» Problem requirements
Here, the job is to give back every entry below unchanged, omitting pictures.

» Extracted information
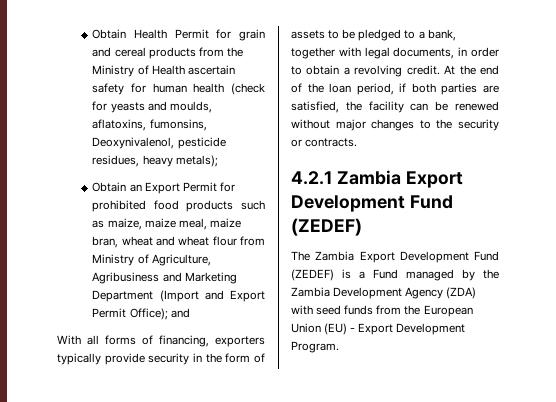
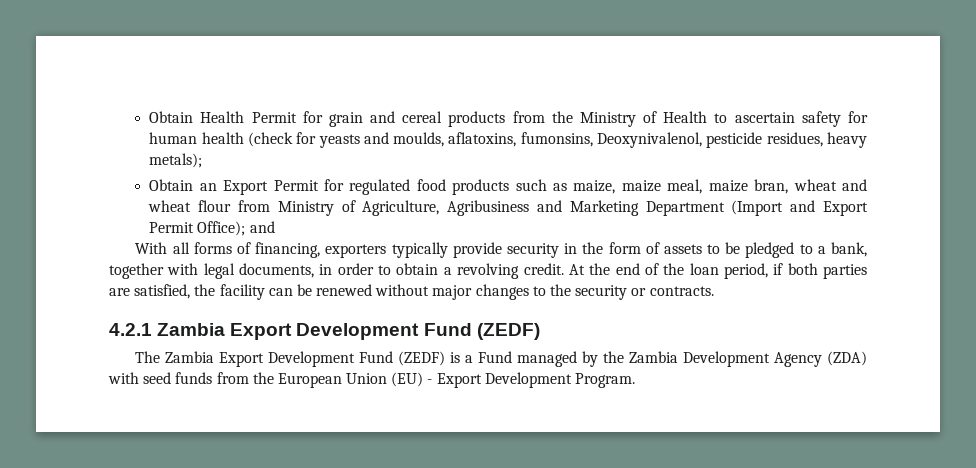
- Obtain Health Permit for grain and cereal products from the Ministry of Health ascertain safety for human health (check for yeasts and moulds, aflatoxins, fumonsins, Deoxynivalenol, pesticide residues, heavy metals);
+ Obtain Health Permit for grain and cereal products from the Ministry of Health to ascertain safety for human health (check for yeasts and moulds, aflatoxins, fumonsins, Deoxynivalenol, pesticide residues, heavy metals);
- Obtain an Export Permit for prohibited food products such as maize, maize meal, maize bran, wheat and wheat flour from Ministry of Agriculture, Agribusiness and Marketing Department (Import and Export Permit Office); and
+ Obtain an Export Permit for regulated food products such as maize, maize meal, maize bran, wheat and wheat flour from Ministry of Agriculture, Agribusiness and Marketing Department (Import and Export Permit Office); and
- 4.2.1 Zambia Export Development Fund (ZEDEF)
+ 4.2.1 Zambia Export Development Fund (ZEDF)
- The Zambia Export Development Fund (ZEDEF) is a Fund managed by the Zambia Development Agency (ZDA) with seed funds from the European Union (EU) - Export Development Program.
+ The Zambia Export Development Fund (ZEDF) is a Fund managed by the Zambia Development Agency (ZDA) with seed funds from the European Union (EU) - Export Development Program.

» Reply
- Obtain Health Permit for grain and cereal products from the Ministry of Health ascertain safety for human health (check for yeasts and moulds, aflatoxins, fumonsins, Deoxynivalenol, pesticide residues, heavy metals);
+ Obtain Health Permit for grain and cereal products from the Ministry of Health to ascertain safety for human health (check for yeasts and moulds, aflatoxins, fumonsins, Deoxynivalenol, pesticide residues, heavy metals);
- Obtain an Export Permit for prohibited food products such as maize, maize meal, maize bran, wheat and wheat flour from Ministry of Agriculture, Agribusiness and Marketing Department (Import and Export Permit Office); and
+ Obtain an Export Permit for regulated food products such as maize, maize meal, maize bran, wheat and wheat flour from Ministry of Agriculture, Agribusiness and Marketing Department (Import and Export Permit Office); and
- 4.2.1 Zambia Export Development Fund (ZEDEF)
+ 4.2.1 Zambia Export Development Fund (ZEDF)
- The Zambia Export Development Fund (ZEDEF) is a Fund managed by the Zambia Development Agency (ZDA) with seed funds from the European Union (EU) - Export Development Program.
+ The Zambia Export Development Fund (ZEDF) is a Fund managed by the Zambia Development Agency (ZDA) with seed funds from the European Union (EU) - Export Development Program.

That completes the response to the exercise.